Please note that most of the software linked on this forum is likely to be safe to use. If you are unsure, feel free to ask in the relevant topics, or send a private message to an administrator or moderator. To help curb the problems of false positives, or in the event that you do find actual malware, you can contribute through the article linked here.
Topic: WavPack 5.5.0 Release Candidate (Read 29871 times) previous topic - next topic
0 Members and 1 Guest are viewing this topic.

Re: WavPack 5.5.0 Release Candidate

Reply #25
For wiki etc, and since trying to create a 257 channel .wav is a hassle and I'd anyway have to ask to get the "officially supported":

(1) I see the WavPack front page has changed the description of channel count to "up to at least 256 channels".
 * Does that mean you have removed the 256 channel cap to accommodate that BrainWavPack application
and if so:
 * Would a "reasonably accurate" description be that WavPack supports 256 channels but will accept higher channel count provided that other limitations are satisfied (not all tested) - up to a hard  definite maximum of 4096?

(2) "integer sampling rates up to 1 GHz" it says. I have gotten it to work to 4 Gi - 1.
 * Is it kinda the same as I suggested above, officially 1 GHz but won't object until 4 GiHz?
Just because "supports any .wav sampling rate (i.e. integers between 0 4 GiHz)" is easier to explain than "you see there is this thing called 'long integer' which is why you can cover signals you won't even call audio ...".

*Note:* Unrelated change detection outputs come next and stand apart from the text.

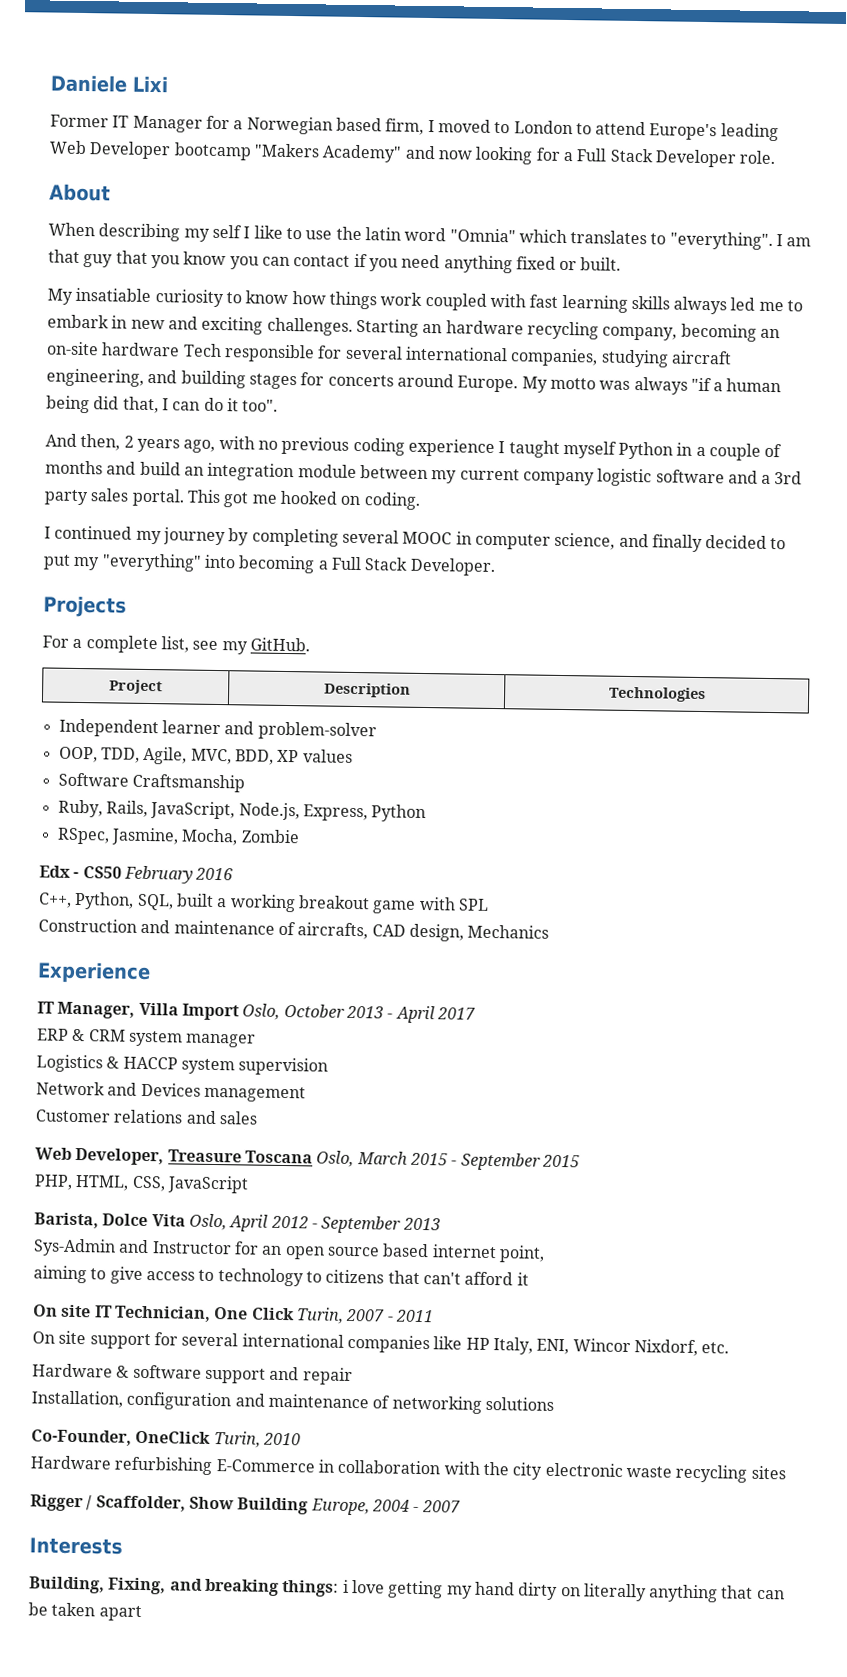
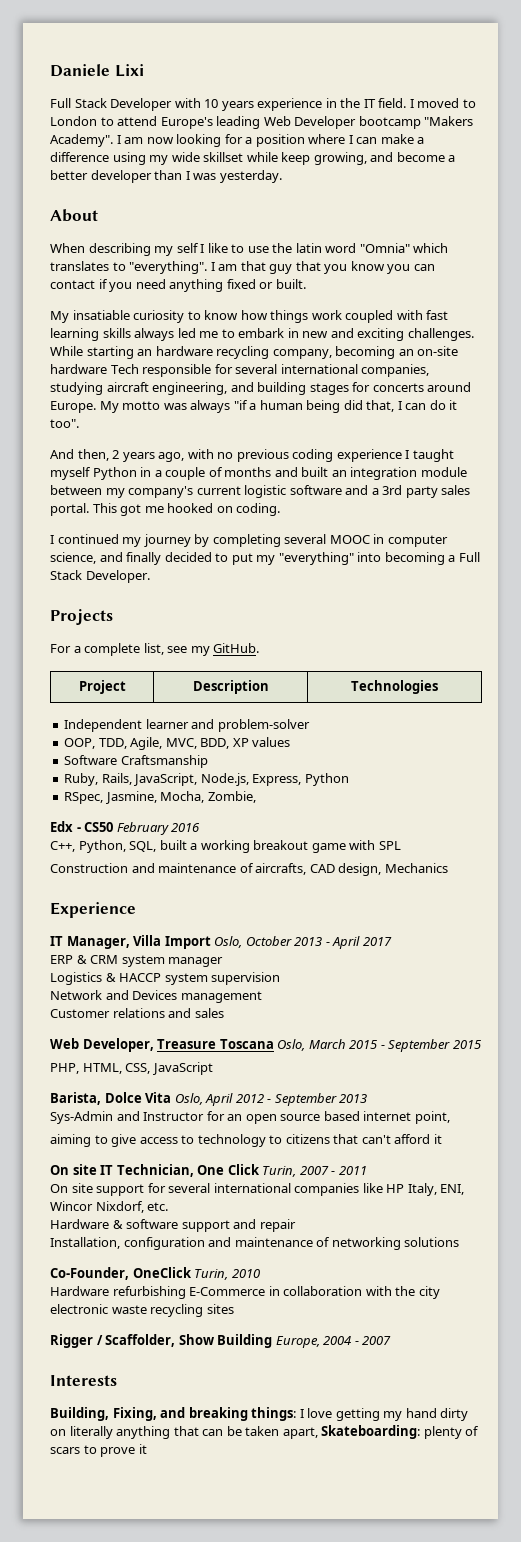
[50,114,425,135] Former IT Manager for a Norwegian based firm, -> [50,98,407,111] Full Stack Developer with 10 years experience in the IT field.
[322,144,436,163] Academy" and -> [50,134,144,147] Academy". I am
[576,148,776,168] Full Stack Developer role. -> [255,134,425,147] [50,152,456,165] [50,170,282,183] position where I can make a difference using my wide skillset while keep growing, and become a better developer than I was yesterday.
[355,318,419,337] Starting -> [50,346,134,359] While starting
[139,461,181,476] build -> [301,467,329,477] built
[459,468,595,486] current company -> [128,486,241,498] company's current
[240,829,300,844] Zombie -> [207,791,256,803] Zombie,
[342,1579,349,1593] i -> [299,1409,304,1418] I
[98,1605,142,1621] apart -> [282,1425,480,1439] [50,1444,147,1457] apart, Skateboarding: plenty of scars to prove it

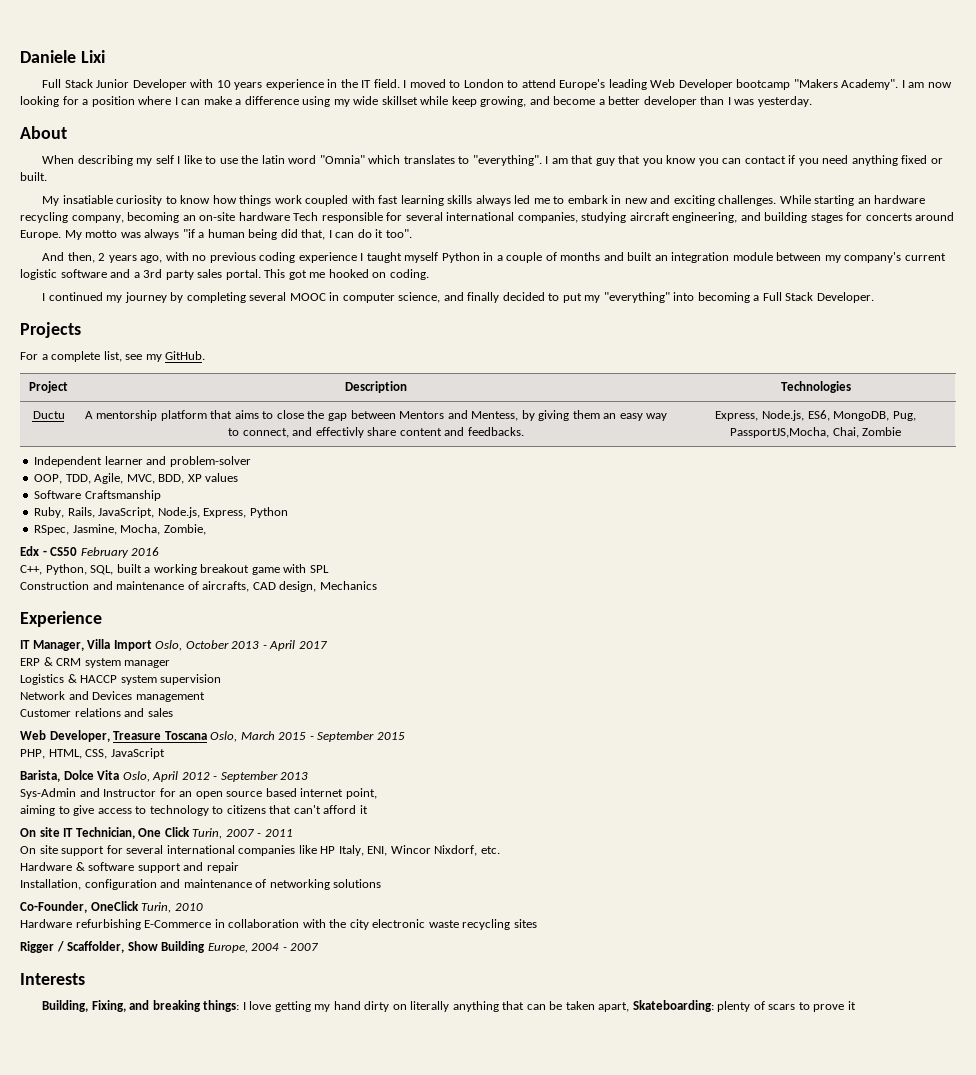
(107, 103) none -> [96,79,130,88] Junior
(438, 687) none -> [32,411,65,419] [84,410,668,421] [228,427,524,438] [715,410,916,421] [729,427,902,438] // Ductu | A mentorship platform that aims to close the gap between Mentors and Mentess, by giving them an easy way to connect, and effectivly share content and feedbacks. | Express, Node.js, ES6, MongoDB, Pug, PassportJS,Mocha, Chai, Zombie

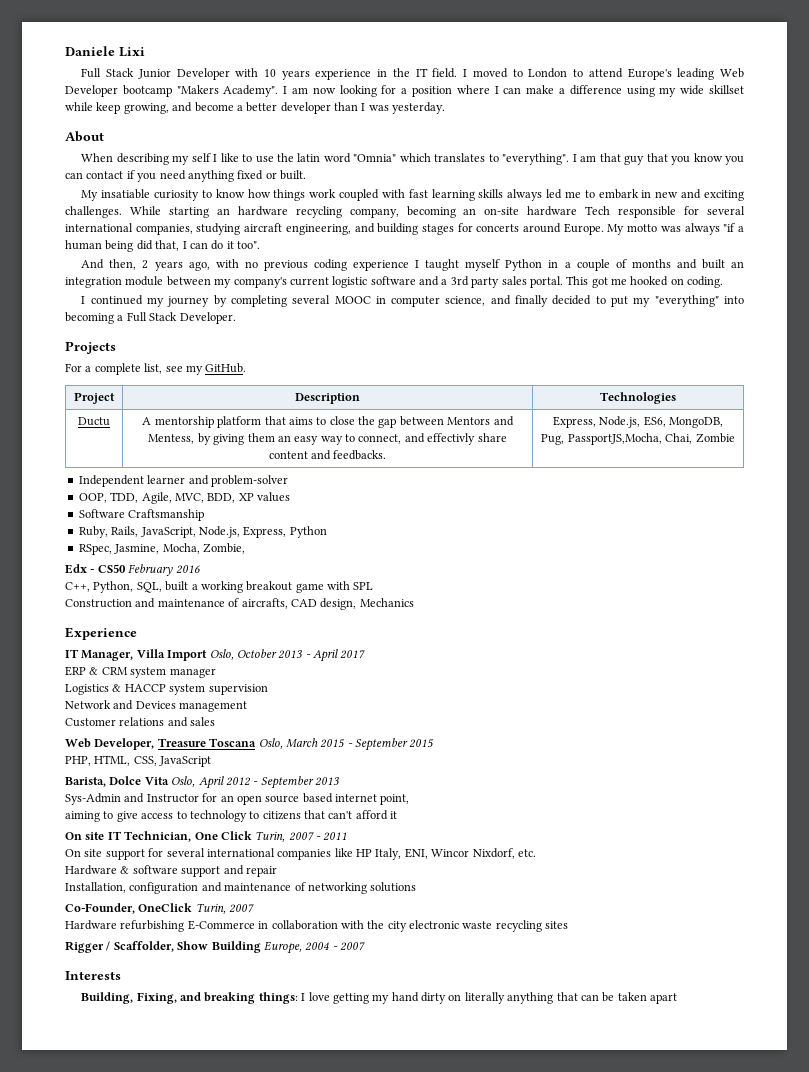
[174,903,203,911] 2010 -> [229,904,255,913] 2007
[598,1000,856,1012] apart, Skateboarding: plenty of scars to prove it -> [650,993,678,1004] apart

Re: WavPack 5.5.0 Release Candidate

Reply #26
For wiki etc, and since trying to create a 257 channel .wav is a hassle and I'd anyway have to ask to get the "officially supported":

(1) I see the WavPack front page has changed the description of channel count to "up to at least 256 channels".
 * Does that mean you have removed the 256 channel cap to accommodate that BrainWavPack application
and if so:
 * Would a "reasonably accurate" description be that WavPack supports 256 channels but will accept higher channel count provided that other limitations are satisfied (not all tested) - up to a hard  definite maximum of 4096?
The official support remains 256 channels, which seems high enough to me for all but the most esoteric brain-wave type stuff.

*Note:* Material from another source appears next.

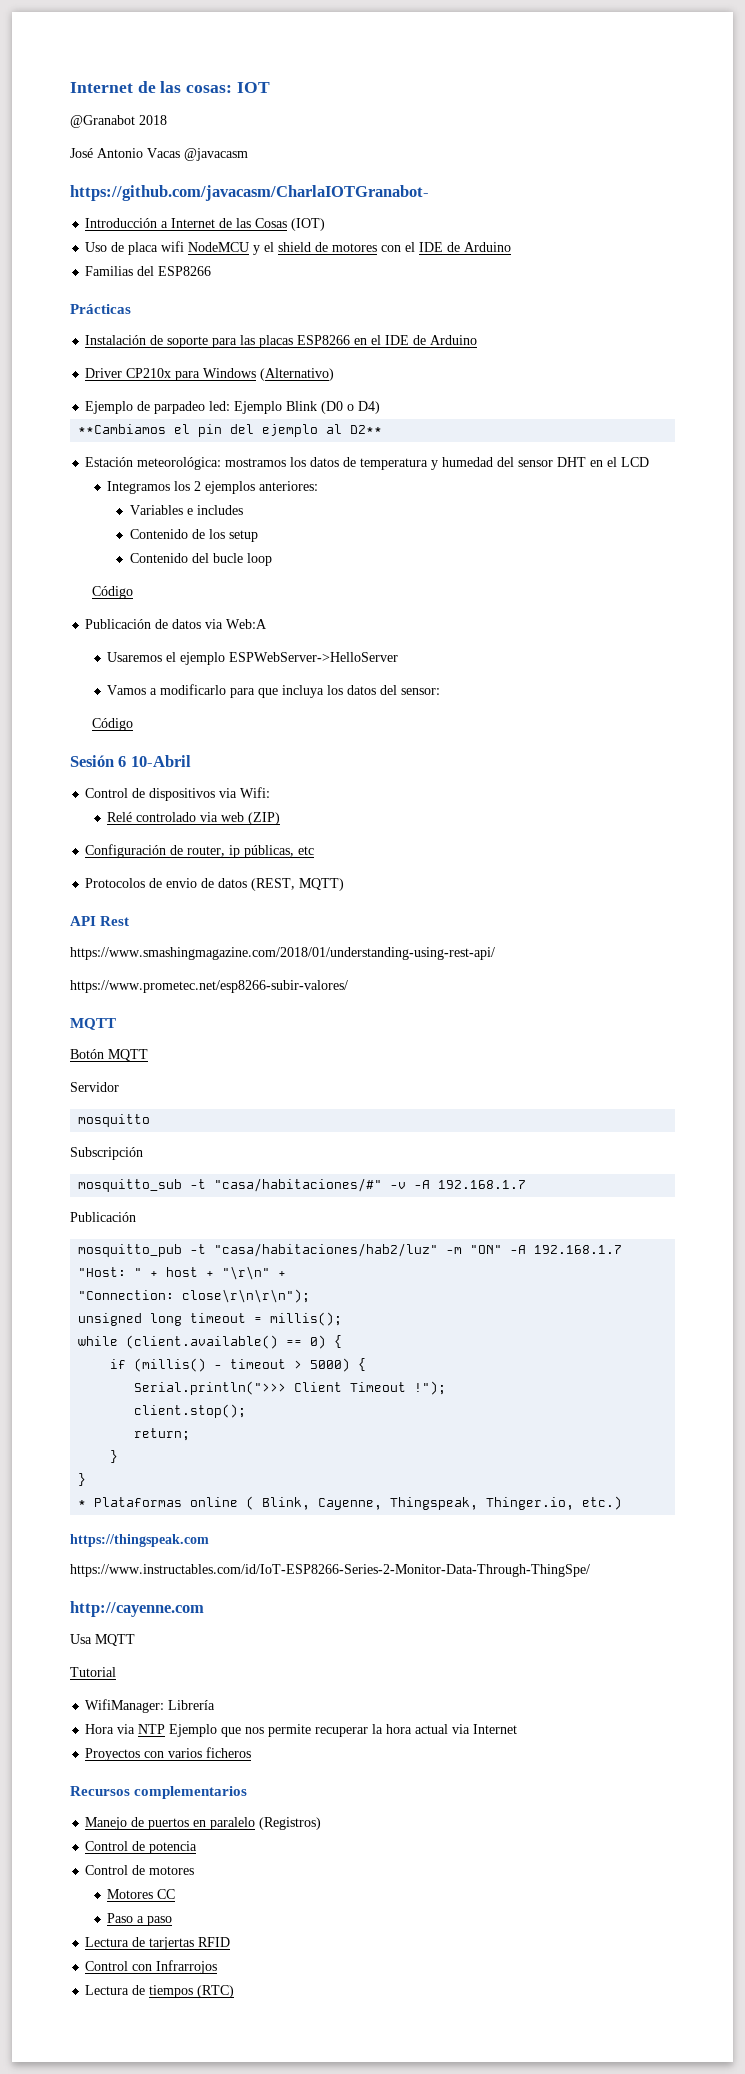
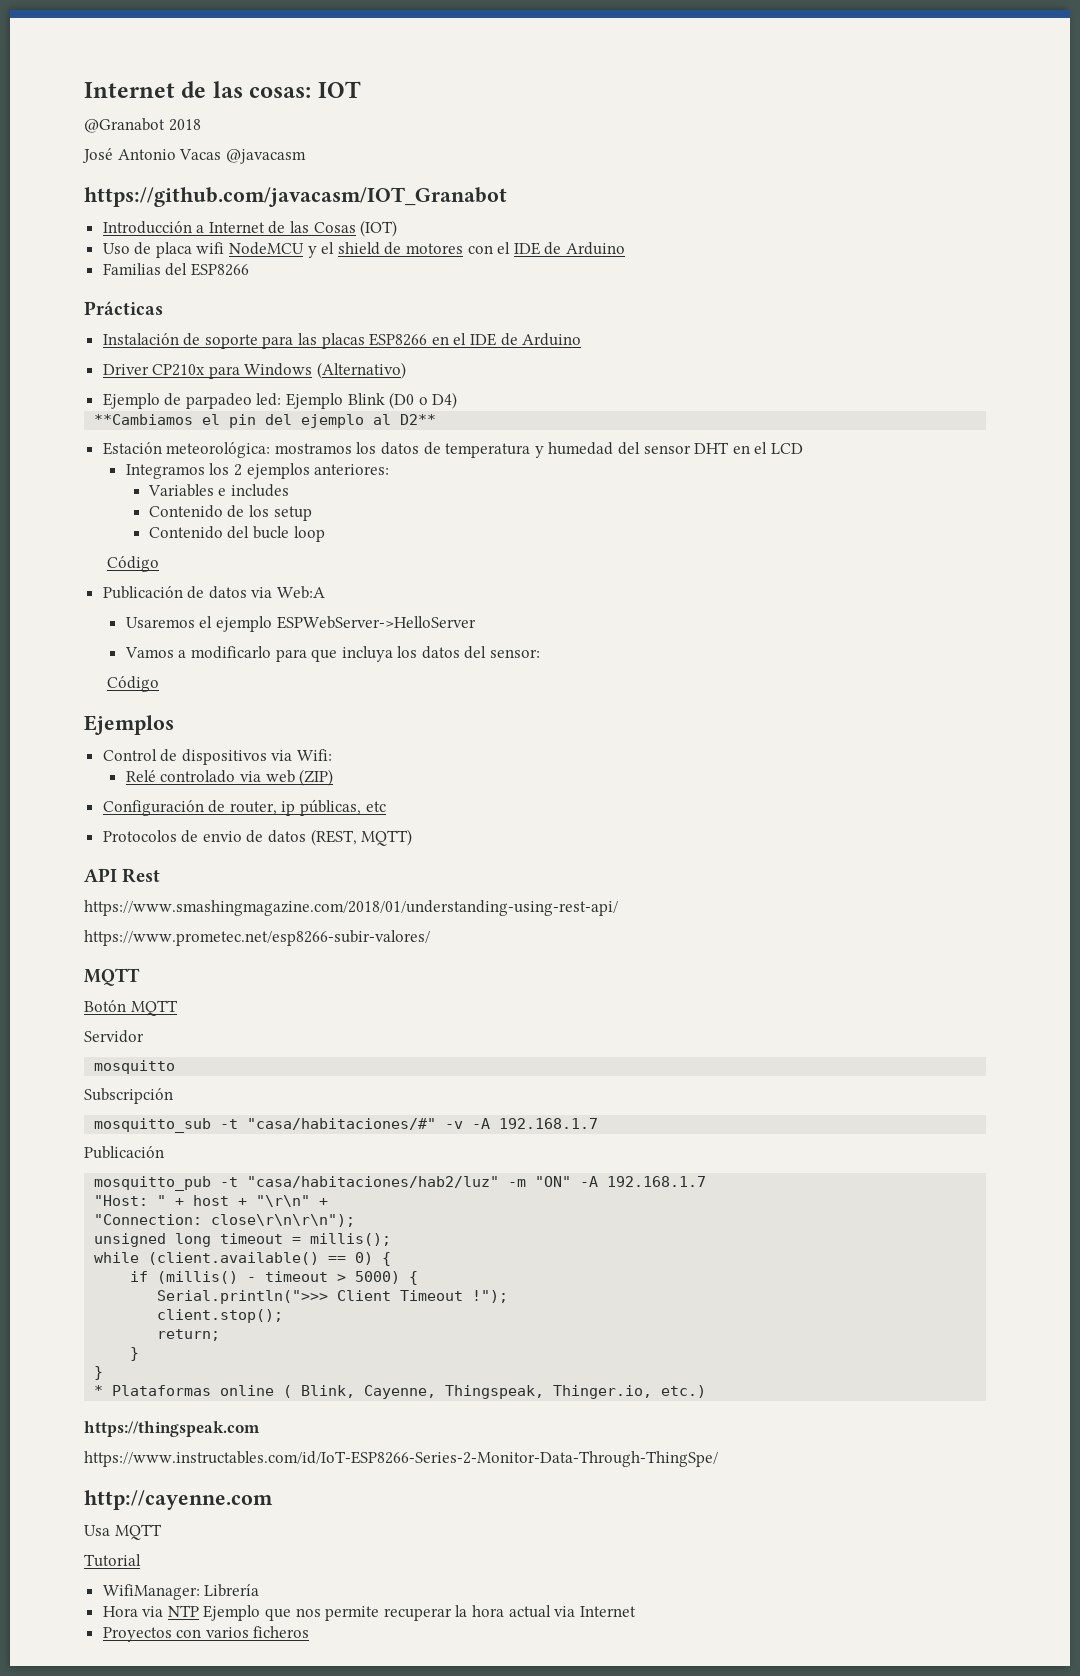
[70,185,429,201] https://github.com/javacasm/CharlaIOTGranabot- -> [84,187,507,207] https://github.com/javacasm/IOT_Granabot
[70,755,191,767] Sesión 6 10-Abril -> [84,715,174,735] Ejemplos
[70,1786,248,1799] [85,1817,322,1830] [85,1841,198,1854] [85,1865,195,1875] [107,1889,176,1899] [107,1913,173,1926] [85,1937,231,1950] [85,1960,218,1974] [85,1985,235,1998] // Recursos complementarios // Manejo de puertos en paralelo (Registros) // Control de potencia // Control de motores // Motores CC // Paso a paso // Lectura de tarjertas RFID // Control con Infrarrojos // Lectura de tiempos (RTC) -> (310, 1632) none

The format and library have supported 4096 channels for a while, but has not been well-tested, and there's not been a way to even make them. With this release I have added an undocumented option --raw-pcm-ex that lifts the limitation for experimentation purposes (and the brain-wave guys).

But just one example of how this can manifest in weirdness, if you unpack one of these files to another uncompressed format (like WAV) then that resulting WAV file will not not be compatible with WavPack. So maybe in the future, after some more testing, I will lift the 256 channel limit everywhere. Or maybe have some sort of --chill-out option for that (the alternative always reminds me of the airport).

Quote
(2) "integer sampling rates up to 1 GHz" it says. I have gotten it to work to 4 Gi - 1.
 * Is it kinda the same as I suggested above, officially 1 GHz but won't object until 4 GiHz?
Just because "supports any .wav sampling rate (i.e. integers between 0 4 GiHz)" is easier to explain than "you see there is this thing called 'long integer' which is why you can cover signals you won't even call audio ...".
Here again the format and library limit is 2 Gi - 1, so I suspect that's what you got to work. And of course since the WAV header has another unsigned 32-bit field "bytes per second", its real limit varies with channel count and sample depth. Oof.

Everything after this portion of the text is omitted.